Only lines that contain the word "none" belong in the answer; copy them from the records below.

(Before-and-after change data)
■ ■ ■

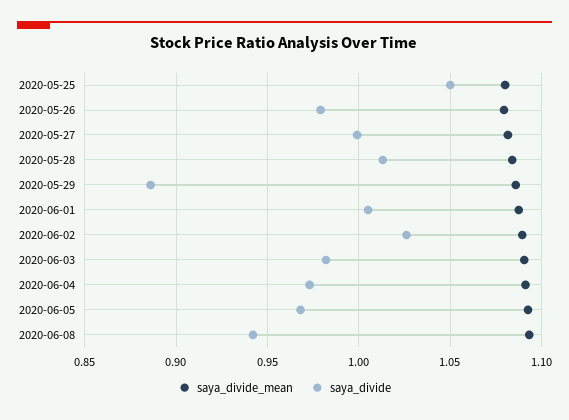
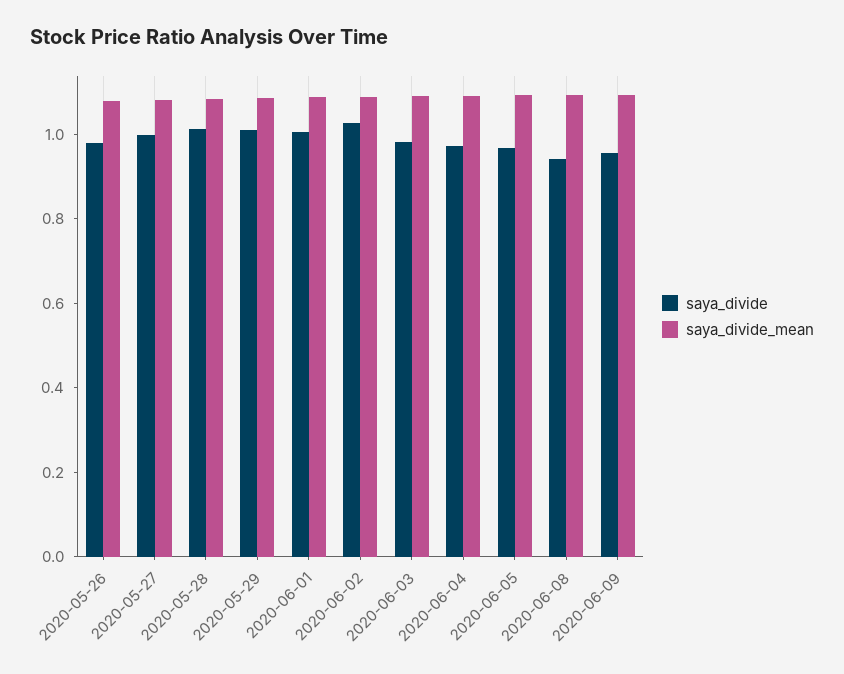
saya_divide_mean, 2020-05-25: 1.08 -> none
saya_divide, 2020-05-25: 1.05 -> none
saya_divide, 2020-05-29: 0.885 -> 1
saya_divide, 2020-06-09: none -> 0.95
saya_divide_mean, 2020-06-09: none -> 1.1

■ ■ ■

— PROBLEM SOLUTION —
saya_divide_mean, 2020-05-25: 1.08 -> none
saya_divide, 2020-05-25: 1.05 -> none
saya_divide, 2020-06-09: none -> 0.95
saya_divide_mean, 2020-06-09: none -> 1.1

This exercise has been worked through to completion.